Still, the closures of Crozer-Chester and Taylor Hospital in Ridley Park leave Delaware County without a single trauma center or burn unit. This week, local officials were scrambling to contract with ambulance outfits to fill the void left by the loss of Crozer's emergency medical services. More than 2,600 Crozer employees are losing their jobs. 

And residents of the commonwealth's fifth-most-populous county are facing the prospect of driving farther – and waiting longer for care – at Delco’s two remaining hospitals. Chester residents, who could previously access trauma care a 5-minute ride away at Crozer-Chester, will now have to travel at least 20 minutes to the next-closest hospital – Riddle Hospital in Media – which is not equipped to handle the most complex cases. The nearest Level 1 trauma centers and burn units are now more than a half-hour away, in Philadelphia.

“With trauma, time lost is lives lost,” said Maureen May, the longtime president of the Pennsylvania Association of Staff Nurses and Allied Professionals, a fast-growing statewide health workers’ union. Emergency workers talk about the “golden hour” – the precious minutes when it is often possible to resuscitate a victim after the onset of a stroke, heart attack or traumatic brain injury. It is a brief window, and when it closes, recovery may not be possible. 

“We will watch people die,” said May, who led months of union protests against the impending Crozer closure. Health care workers “aren’t sitting behind a desk, saying, ‘Oh, we feel bad.’ We are the ones on the ground, absorbing the pain. When they just shut down the hospital and patients die because they don’t get their care, there is no liability for private equity.

“It’s pure devastation and confusion and chaos. I know that from Hahnemann,” added May, who worked for years in critical care and is currently at Temple Health’s neonatal intensive care unit. 

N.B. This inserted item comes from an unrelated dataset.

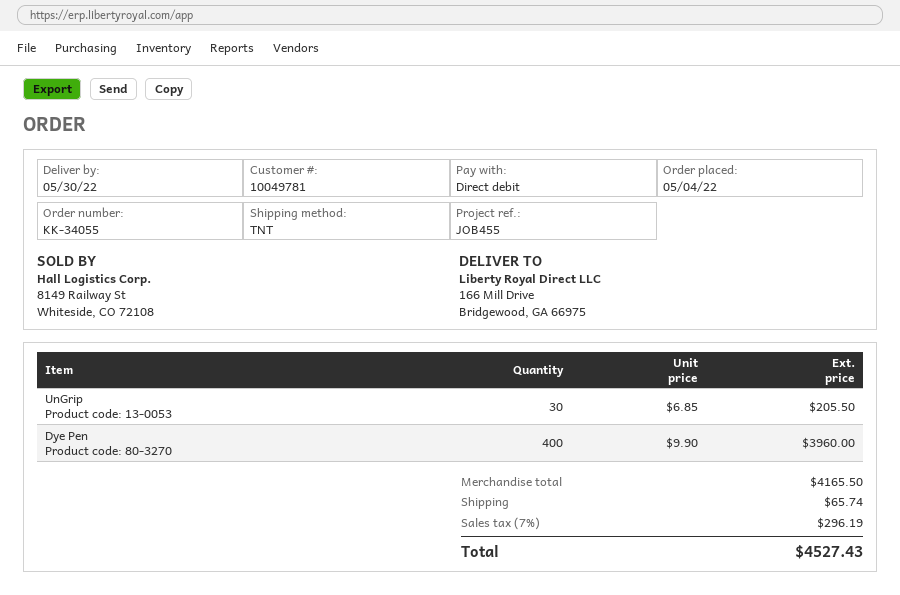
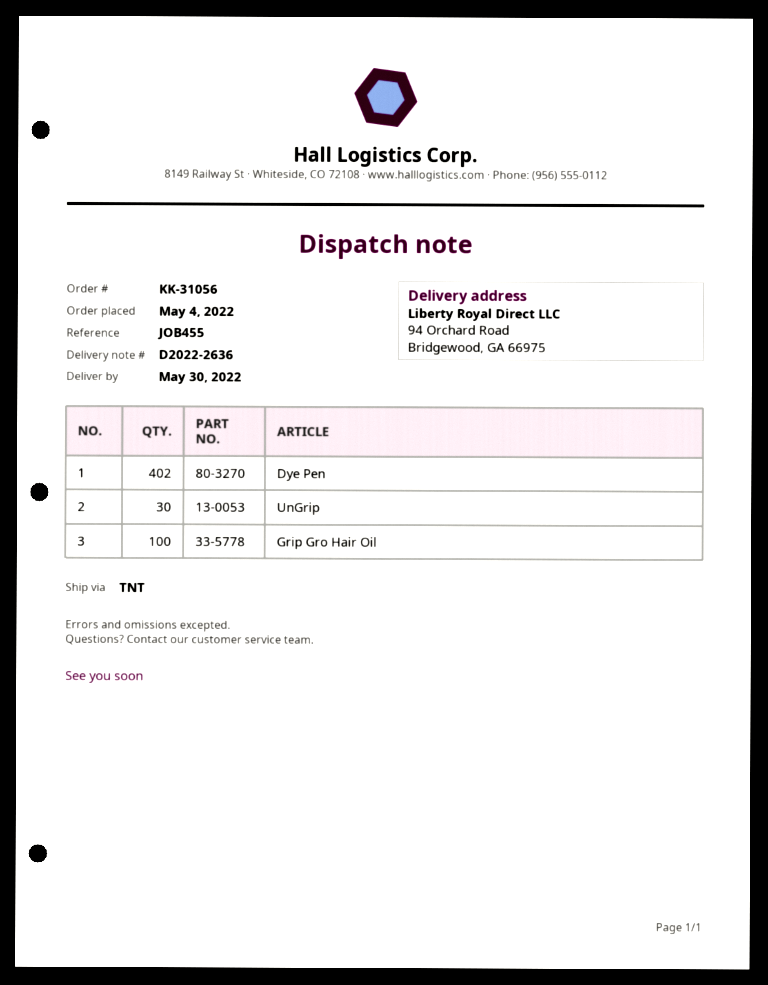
order number: KK-34055 -> KK-31056
ship to: 166 Mill Drive, Bridgewood, GA 66975 -> 94 Orchard Road, Bridgewood, GA 66975
Dye Pen: 400 -> 402
Grip Gro Hair Oil: none -> 100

Bankrupt hospitals are nothing new, of course, but the veteran nurse has watched the 20-year rise of for-profit health care structures with alarm. “Before that, the typical model was nonprofit community hospitals,”  May explained. The financial pressures of private equity introduce new tension into a system already beleaguered by fast-rising costs, she said: “It’s a profit-driven system … until it’s no longer profitable.”

May still shudders when she remembers the agony of Hahnemann’s stranded transplant patients, who scrambled to obtain the records essential for vital follow-up care. In Delaware County, she fears for the heart attack and stroke victims who will inevitably lose precious time traveling farther for emergency care.

“Every health system should have a crisis plan, a backup plan,” May added. “(Borowski’s) bill is too late for Crozer, obviously. But in any disaster, you pull together and you try to figure out how to mitigate it in the future.”